My house is a mess- my executive function isn't so good, I'm overwhelmed by tidying. It's probably always going to be this way.
I don't have many friends. I do most of my socializing online (on forums and social media).
I can't read nonverbal cues. I can fake it enough to seem to show the right body language in, say, interviews (well, at least for IT, it's kind of a haven for high-functioning autistics), but I don't speak body language.
I have anxiety. Anxiety can fuck off and die, as soon as possible.
When you can't read body language or nonverbal cues, lots of things can blindside you in relationships. You don't see that people are mad at you until they blow up. This of course contributes to anxiety.

SukiTheDog · 25/01/2018 21:00

Home now.....thanks for all the good thoughts. It took us 6 hours to drive home. They’ve given an opinion on his medication as his psychiatrist here had tried everything. He has asd but a co-morbid of ocd. Crippling.

Geekymommy, I too wish my son’s anxiety would fuck right off. And as a newly diagnosed Aspergers person myself, I’m very much like you.

geekymommy · 26/01/2018 17:49

Is he high-functioning? If he is, you might want to encourage him toward a career in the hard sciences, engineering, or IT. Some autistic quirks seem to be better tolerated in those fields than they are in others, and it's a decent way to make a living. Nonstandard dress and grooming (some autistic people can't or won't conform to the usual standards in these areas) are often tolerated. Most days, I get to sit in my cube and do actual work and not have to say much more than "hello" to anyone else!

KateGrey · 26/01/2018 17:54

Thoughts to everyone struggling

WotchaGonnaDo · 26/01/2018 18:17

Genetics can play a huge part I think. DD1 has a DX of classic autism, her younger sibling is NT but was born with craniosynostosis, a neurological physical condition.

Ophelialovescats · 26/01/2018 18:29

Can I ask people opinions on whether it's best to keep a moderately autistic child in mains where they are struggling to meet her needs or to try and get her into a local special school where it is known for embracing the child's individual autism but doesn't really help when out of the school as the students have their every whim addressed and their learning is facilated, for example, if they don't want to do any work that is allowed ...they can choose to help in the kitchen or just stay outside on the swing or on their laptop.
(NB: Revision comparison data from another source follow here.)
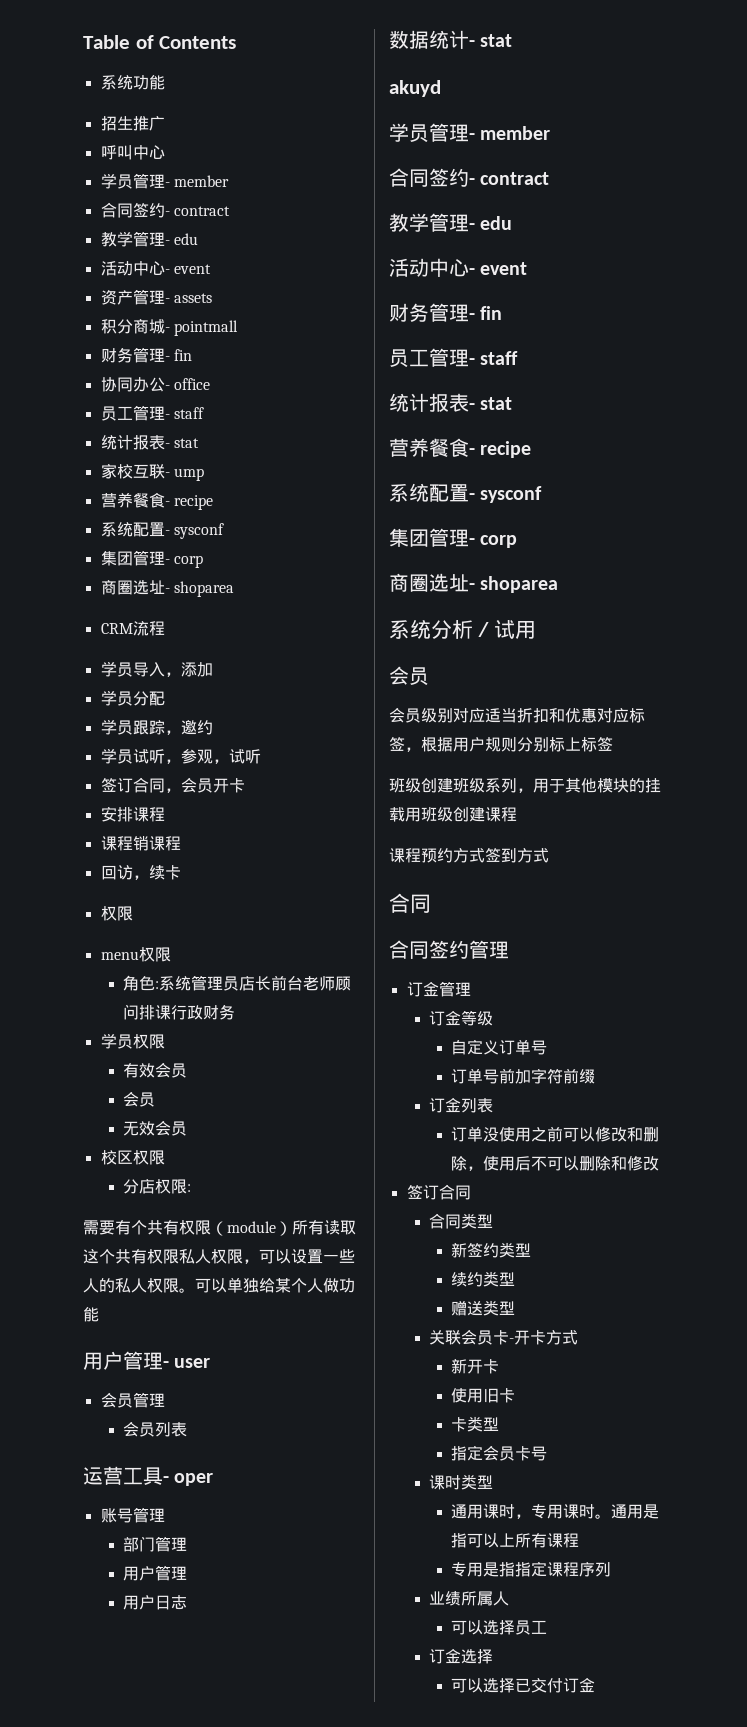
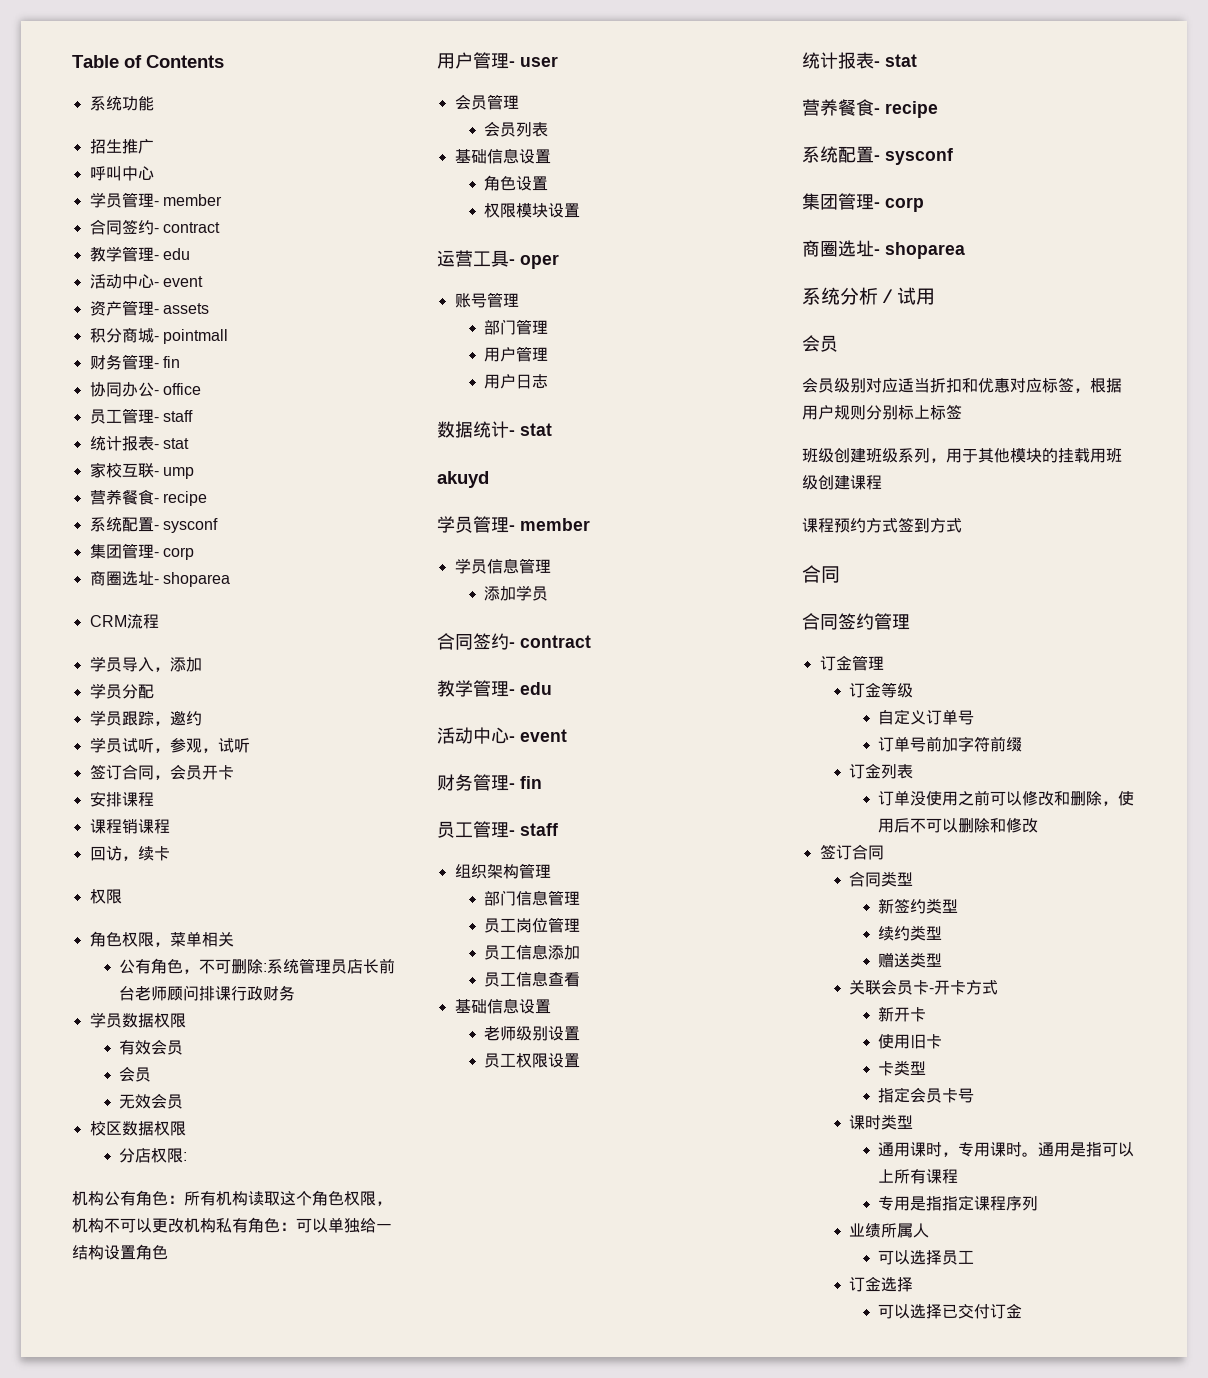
[100,947,171,962] [123,975,156,991] menu权限 // 角色 -> [89,931,234,947] [118,958,263,974] 角色权限，菜单相关 // 公有角色，不可删除
(133, 1041) none -> [121,1013,154,1028] 数据
(133, 1157) none -> [121,1121,154,1136] 数据
[83,1220,356,1236] [83,1249,355,1264] [83,1277,355,1293] [83,1307,99,1322] 需要有个共有权限（module）所有读取这个共有权限私人权限，可以设置一些人的私人权限。可以单独给某个人做功能 -> [72,1190,392,1206] [72,1217,392,1233] [72,1244,168,1260] 机构公有角色：所有机构读取这个角色权限，机构不可以更改机构私有角色：可以单独给一结构设置角色
(188, 1429) none -> [454,148,551,164] [483,175,548,191] [483,203,580,218] // 基础信息设置 // 角色设置 // 权限模块设置
(551, 133) none -> [454,558,551,574] [483,585,548,601] // 学员信息管理 // 添加学员
(519, 358) none -> [454,863,551,879] [483,890,580,906] [483,917,580,933] [483,944,580,960] [483,971,580,987] [454,998,551,1014] [483,1026,580,1041] [483,1053,580,1068] // 组织架构管理 // 部门信息管理 // 员工岗位管理 // 员工信息添加 // 员工信息查看 // 基础信息设置 // 老师级别设置 // 员工权限设置

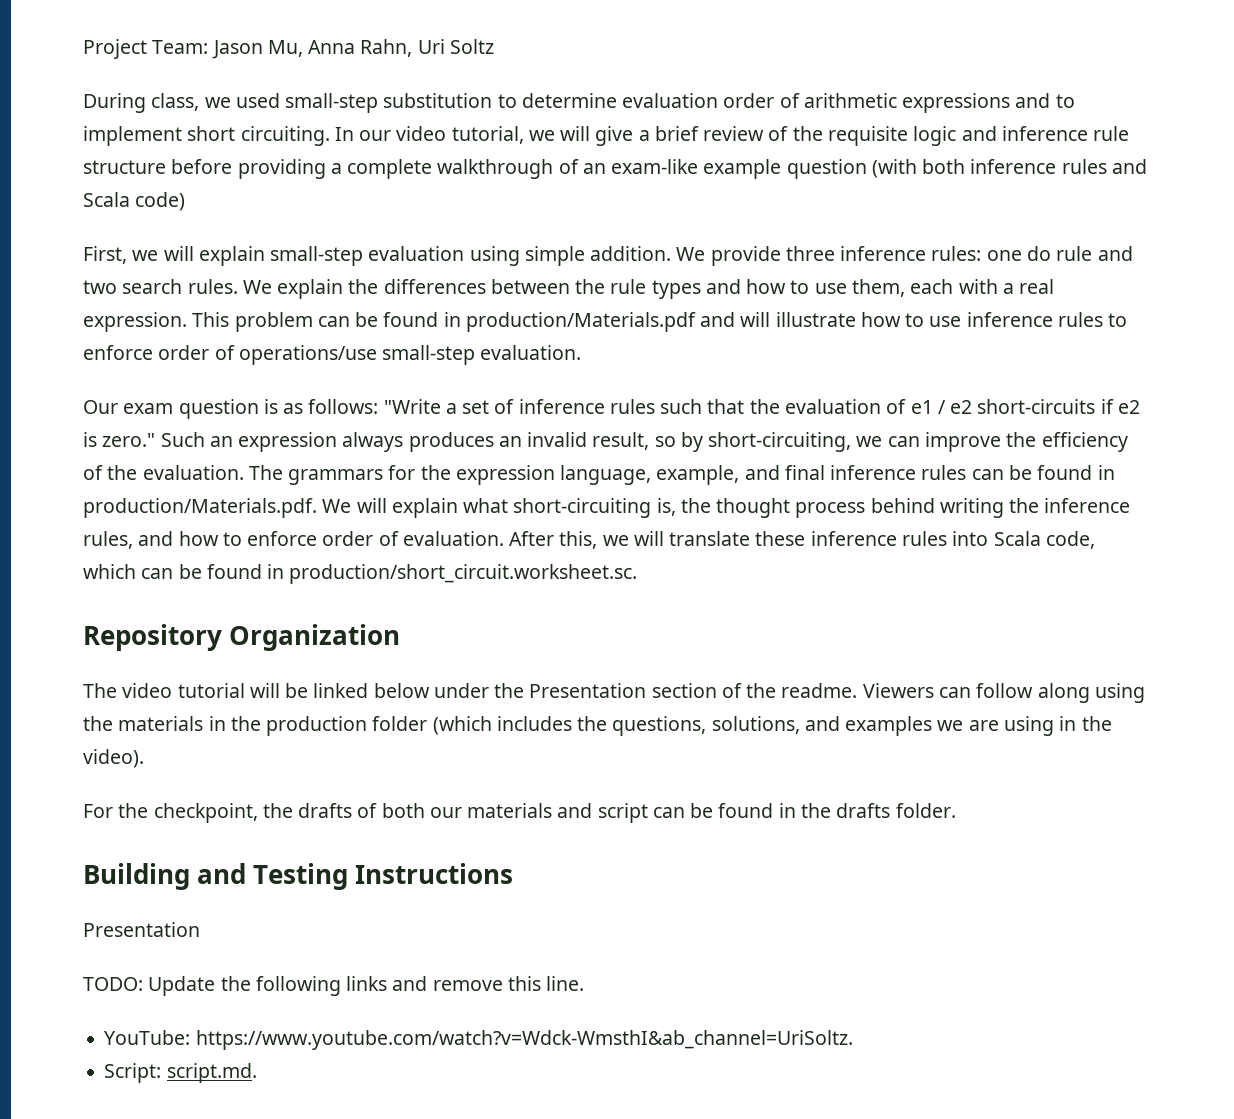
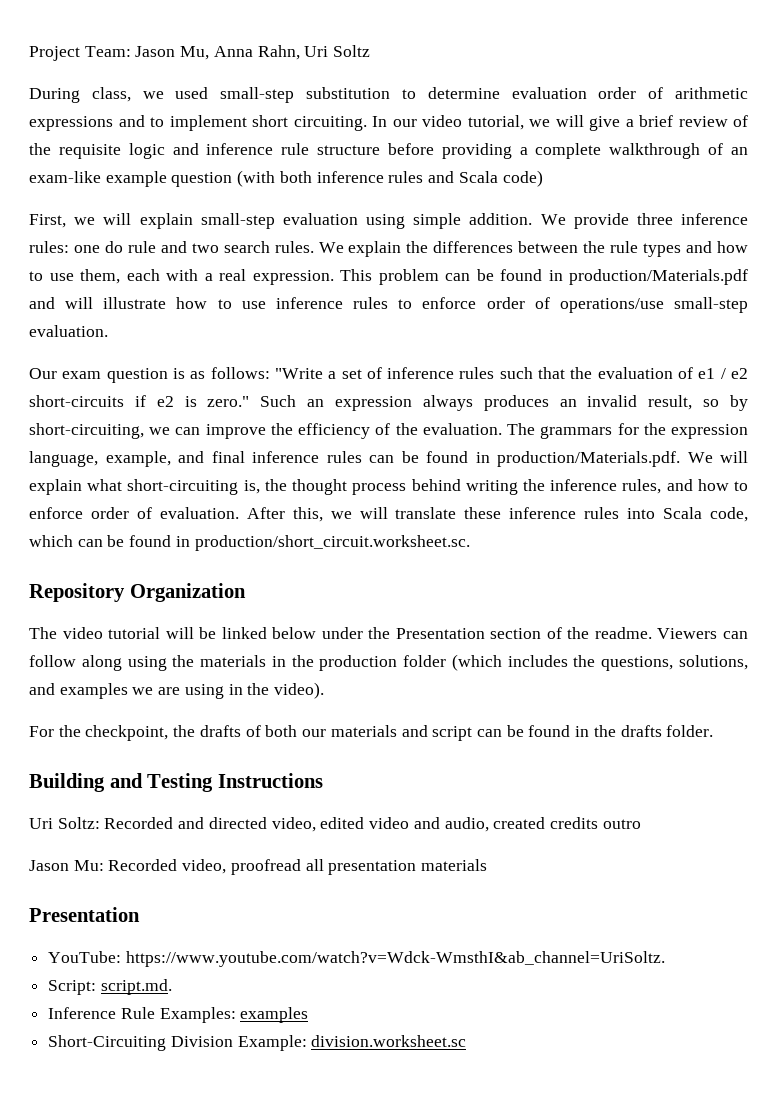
[83,922,200,937] [83,976,585,996] [104,1030,853,1050] [104,1063,257,1083] Presentation // TODO: Update the following links and remove this line. // YouTube: https://www.youtube.com/watch?v=Wdck-WmsthI&ab_channel=UriSoltz. // Script: script.md. -> [29,817,641,832] [29,859,488,875] [29,907,140,922] [48,951,665,967] [48,979,172,995] [48,1007,309,1023] [48,1035,467,1051] Uri Soltz: Recorded and directed video, edited video and audio, created credits outro // Jason Mu: Recorded video, proofread all presentation materials // Presentation // YouTube: https://www.youtube.com/watch?v=Wdck-WmsthI&ab_channel=UriSoltz. // Script: script.md. // Inference Rule Examples: examples // Short-Circuiting Division Example: division.worksheet.sc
Ophelialovescats · 26/01/2018 18:33

The students are very happy there. ..but not much difference or development in their behaviour which impacts on life outside of the special school.

Evelynismycatsformerspyname · 26/01/2018 18:55

Ophelia is she unhappy in mainstream, or is it just the school who are struggling.

If she's very unhappy and that would almost certainly change at the special school that would be key, for me.

Ophelialovescats · 26/01/2018 19:10

She seems happy but I don't think they are happy to be putting in strategies for her. ..nothing is said as such but I have noticed in Review meetings thar I am being increasingly reminded of the effect her behaviour is having on the other children and how we have to work harder at getting her to conform to the norm, iyswim.
My friend has her son at the aforementioned special school and said that while he is happy and the strategies in place for him are excellent, his behaviour outside school is getting more and more difficult to manage. She sees no improvement in him at all if anything he is more and more behaviourally channeling.